Wenn ich mich einlogge kann ich erstmal ne Weile ohne Probleme zocken. Aber so nach ca. ner halben Stunde wird die Serververbindung unterbrochen. Beim erneuten Einloggen kann ich wieder weiterspielen. ABER!!!!! In immer kürzer werdenen Abständen unterbricht es mir die Serververbindung. Gestern war meine "Rekordspielzeit" bis zum nächsten Unterbruch ganze 45 Sekunden^^. Und das obwohl meine Internetverbindung kein Problem hat.
Ich meine mich zu errinnern dass hier mal jemand so ein ähnliches Problem hatte und Ihm geraten wurde den Cache-Ordner zu leeren. Könnte mir bitte jemand nochmal erklären was und wie ich da vorgehen muss?

Vielen Dank im Vorraus.


----------



## Belphega (27. Juli 2009)

Ich rate dir den WTF-Ordner zu löschen.
Danach startest du den Rechner neu.

Deine Addon-Einstellungen sind dann futsch, die musste ingame neu einstelln.
Aber ansonsten sollts wieder gehn :/ War zumindest bei mir so.

Liebe Grüße.


----------



## Natsumee (27. Juli 2009)

Versuchs am besten im Technik Forum hier auf Buffed oder im Offizielen WoW Forum auch im Technik Forum. Findest da sicher mehr Informationen.


----------



## Chelrid (27. Juli 2009)

es gibt in deinem wow root verzeichnis 2 ordner

WTF

Cache

Im WTF Ordner sind deine Einstellungen für das Spiel, die Addons usw gespeichert. löscht du den, sind alle einstellungen weg und du musst addons usw neu einstellen.

der Cache ordner wird sicher einige sachen vom spiel zwischenspeichern, welche genau weiß ich nicht.

aber wenn du beide ordner löscht, hast du in der regel ein jungfräuliches wow


----------



## Vesir (27. Juli 2009)

hatte das auch mal zu BC zeiten versuchs mal mit Spybot-SD Resident das hat bei mir geholfen .


----------



## Huds (27. Juli 2009)

jopa_oa schrieb:


> Ich meine mich zu errinnern dass hier mal jemand so ein ähnliches Problem hatte und Ihm geraten wurde den Cache-Ordner zu leeren. Könnte mir bitte jemand nochmal erklären was und wie ich da vorgehen muss?

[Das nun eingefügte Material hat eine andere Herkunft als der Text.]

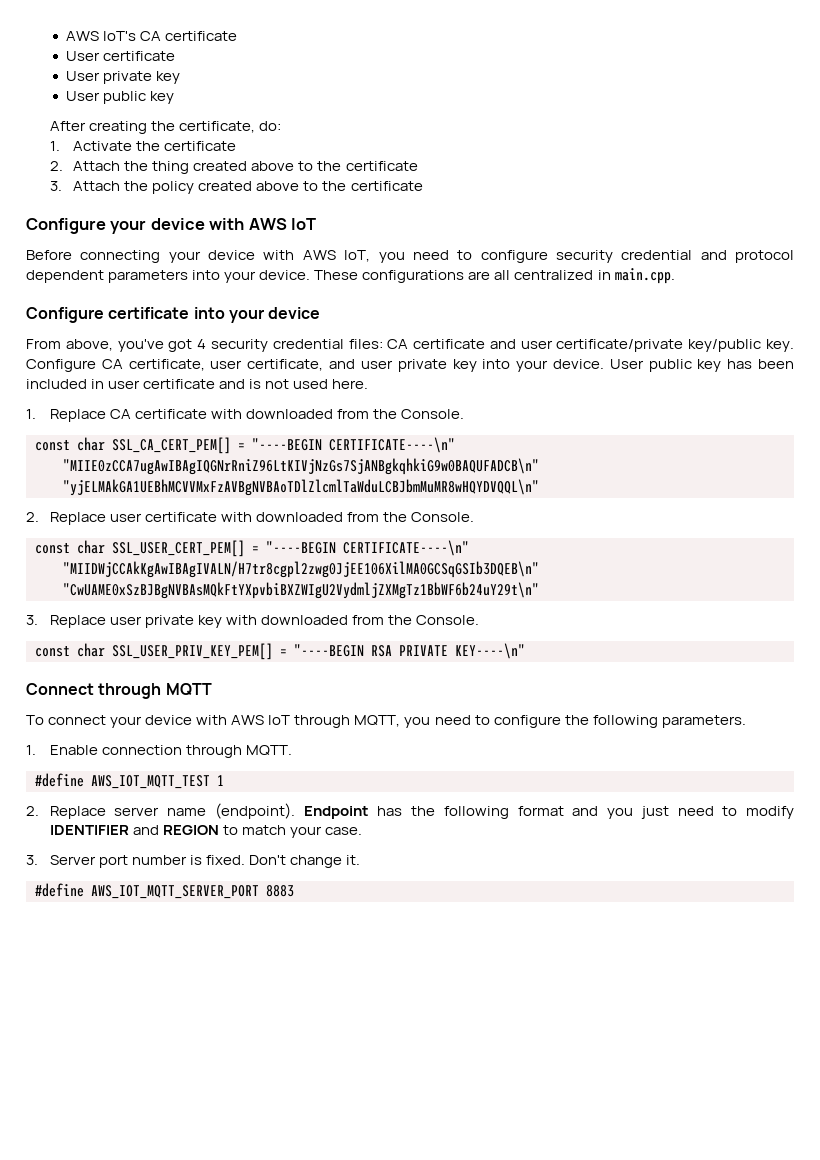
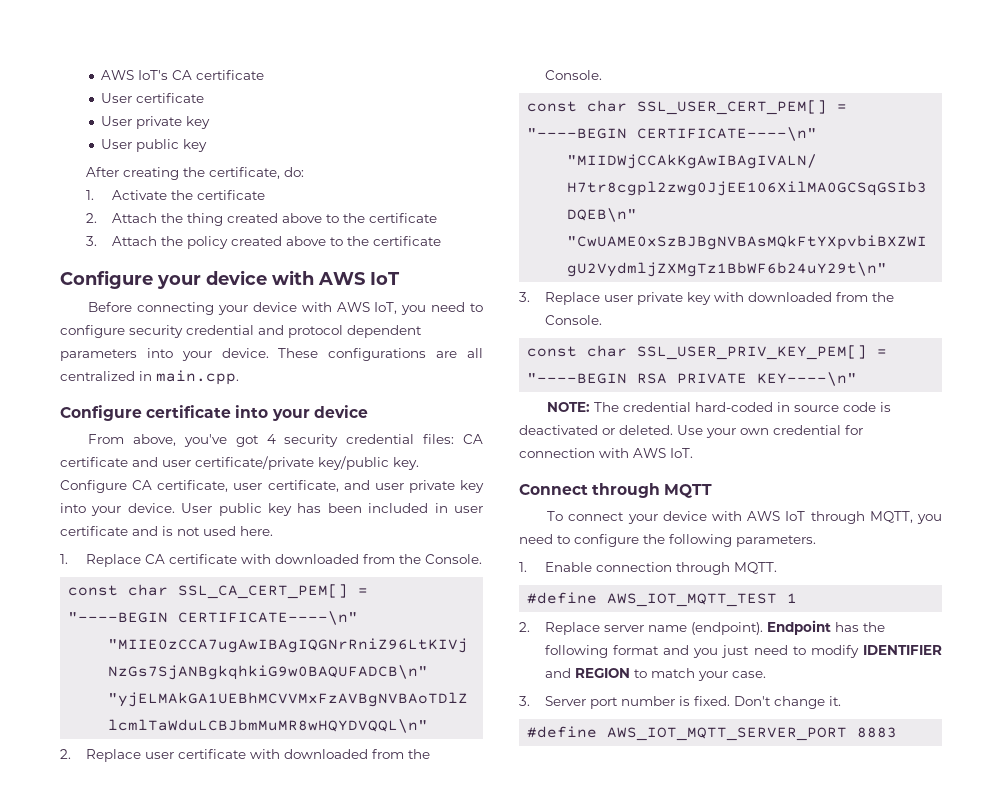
+ NOTE: The credential hard-coded in source code is deactivated or deleted. Use your own credential for connection with AWS IoT.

Wie du da vorgehen musst? Ganz einfach, deinen Internetanbieter kündigen und einen neuen nehmen. Was die Tipps hier mit irgendwelchen addos sollen wiess ich nicht, addons haben gar kein Zugriff auf die api und können keinen Verbindungsabbruch verursachen. Kindergeschwätz.

Viel Erfolg dabei


----------



## Natsumee (27. Juli 2009)

Naja Huds das stimmt auch net...

@ TE wie ich dir ja vorgeschlagen habe gehe lieber ins Techniker Forum wie du sehen kannst sagt jeder was anderes^^ Das Einfachste ist ja schon Cache und WTF löschen. Und was Huds erzählt hat wenig sinn da dein Internet ja wie du sagst stabil läuft.


----------



## behh (27. Juli 2009)

Huds schrieb:


> Wie du da vorgehen musst? Ganz einfach, deinen Internetanbieter kündigen und einen neuen nehmen. Was die Tipps hier mit irgendwelchen addos sollen wiess ich nicht, addons haben gar kein Zugriff auf die api und können keinen Verbindungsabbruch verursachen. Kindergeschwätz.
> 
> Viel Erfolg dabei



bevor du irgendeine unwahrheit von dir gibst, informiert dich erstmal über die materie.
aber is ja gang und gäbe hier mittlerweile 


			Dieser Inhalt steht nur eingeloggten Mitgliedern zur Verfügung.


----------



## Aitaro (27. Juli 2009)

wenns immer kürzer wird die spielzeit hört es sich für mich an als würd die graka zu warm werden oO

wenn se nen aktiv kühler hat schau mal nach ob der lüfter sich noch dreht.. bei passiv kühler - kA ;D

ansonsten.. Crogramme/World of Warcraft/ da findes deinen cache und wtf ordner ^^


----------



## Antilli (27. Juli 2009)

Ich würde dir auch empfehlen, Graphik- und Netzwerktreiber (Ethernet...) up to date zu halten. Ich hatte auch mal zu Classic Zeiten mal immer diese DC´s. Seitdem Ziehe ich spätestens nach einem Patch neue Ethernet-Treiber.


----------



## Moktheshock (27. Juli 2009)

Meine Freundin hatte das pro vor ca 6 monaten auch, das trat immer auf wenn der downloader angesprungen is.


----------



## Battlecattle (27. Juli 2009)

Aitaro schrieb:


> wenns immer kürzer wird die spielzeit hört es sich für mich an als würd die graka zu warm werden oO
> 
> wenn se nen aktiv kühler hat schau mal nach ob der lüfter sich noch dreht.. bei passiv kühler - kA ;D
> 
> ansonsten.. Crogramme/World of Warcraft/ da findes deinen cache und wtf ordner ^^



/golfclap
Was machen dann Vista-Nutzer... jeder sollte selber wissen wohin er WoW installiert hat, oder zur Not über die Desktopverknüpfung dies herrausfinden (Rechtsklick -> Eigenschaften)
Wenn die Graka zu heiß wird, dann geht dein PC in den Sleepmodus oder du bekommst einen bluescreen, aber niemals wird dadurch die Verbindung unterbrochen... Was soll die Graka mit dem Dateiverkehr zu tun haben?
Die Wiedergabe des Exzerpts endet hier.